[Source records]
- - - - -
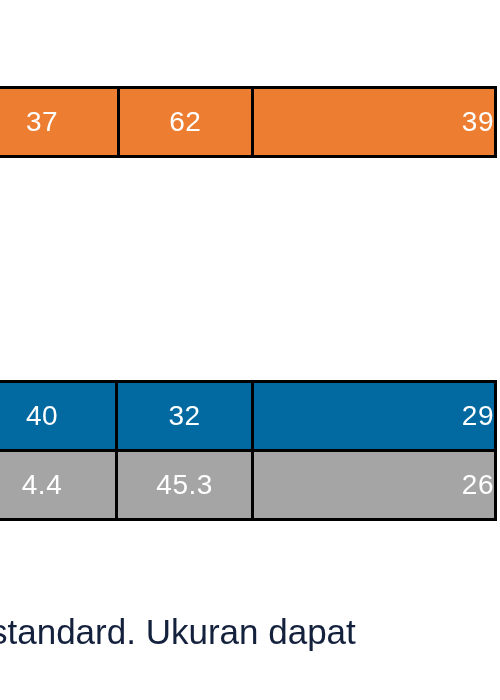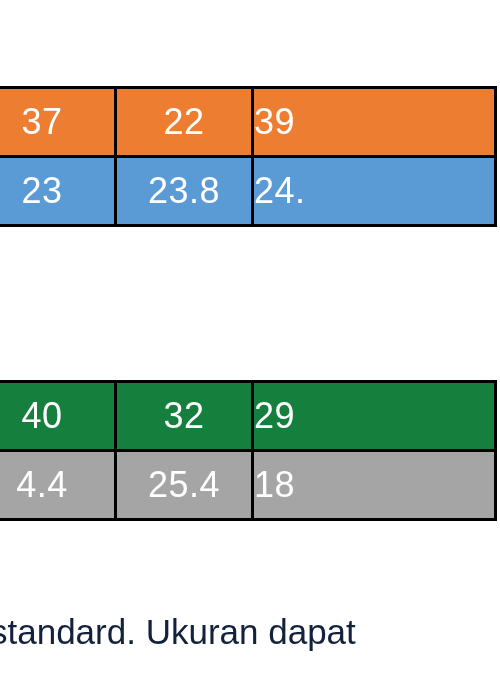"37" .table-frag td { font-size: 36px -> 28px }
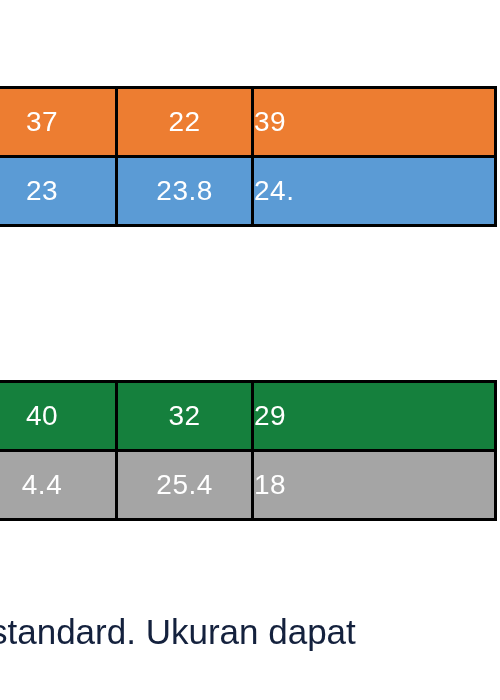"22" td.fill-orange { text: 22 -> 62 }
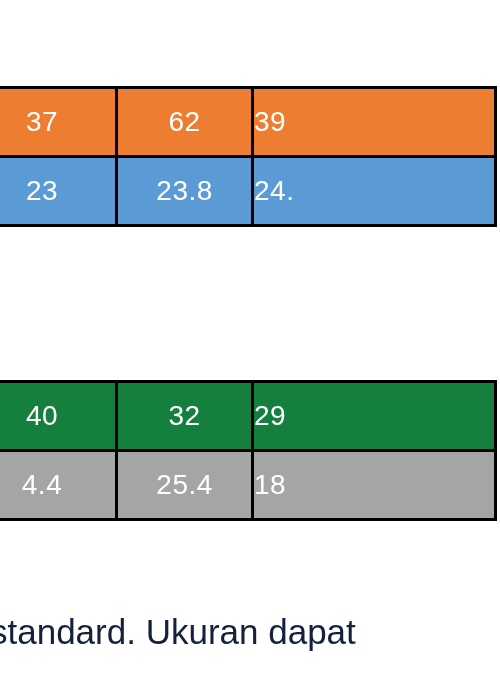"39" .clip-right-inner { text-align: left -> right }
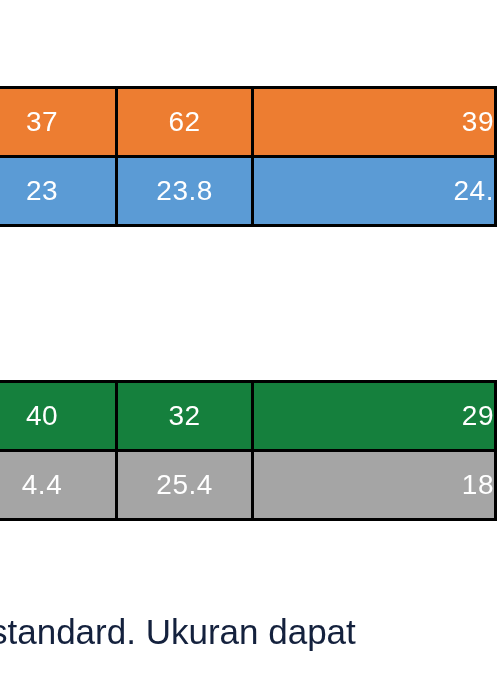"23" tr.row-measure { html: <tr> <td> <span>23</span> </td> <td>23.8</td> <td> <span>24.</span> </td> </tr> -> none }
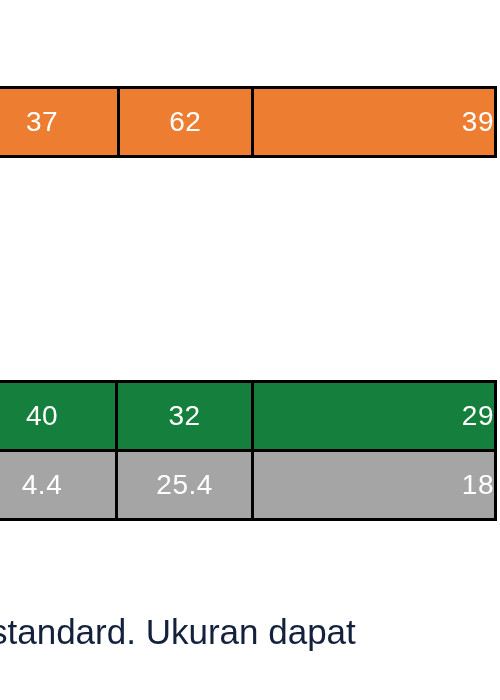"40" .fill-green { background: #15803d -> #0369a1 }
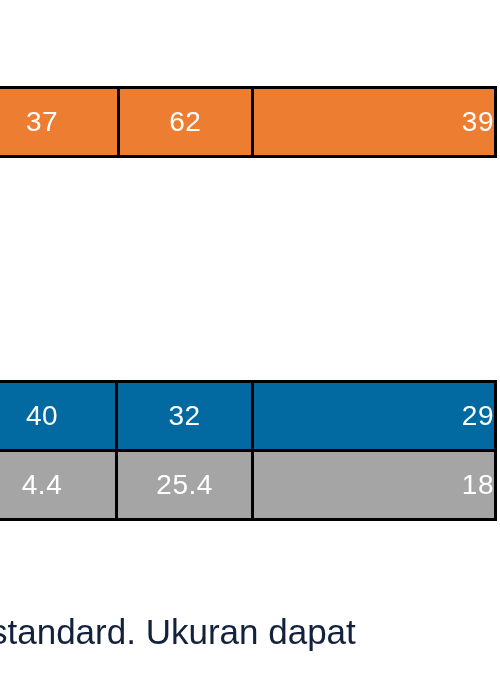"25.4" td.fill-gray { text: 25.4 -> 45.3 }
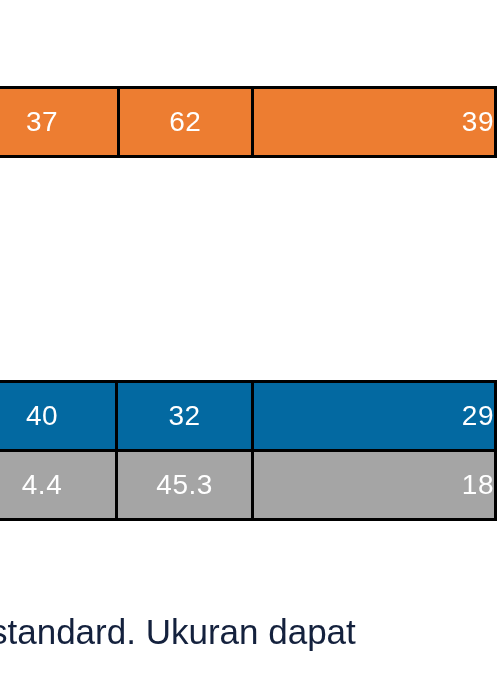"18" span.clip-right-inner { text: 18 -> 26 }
- - - - -
Could you set down every record above exactly as written, leaving out the pictures?

"37" .table-frag td { font-size: 36px -> 28px }
"22" td.fill-orange { text: 22 -> 62 }
"39" .clip-right-inner { text-align: left -> right }
"23" tr.row-measure { html: <tr> <td> <span>23</span> </td> <td>23.8</td> <td> <span>24.</span> </td> </tr> -> none }
"40" .fill-green { background: #15803d -> #0369a1 }
"25.4" td.fill-gray { text: 25.4 -> 45.3 }
"18" span.clip-right-inner { text: 18 -> 26 }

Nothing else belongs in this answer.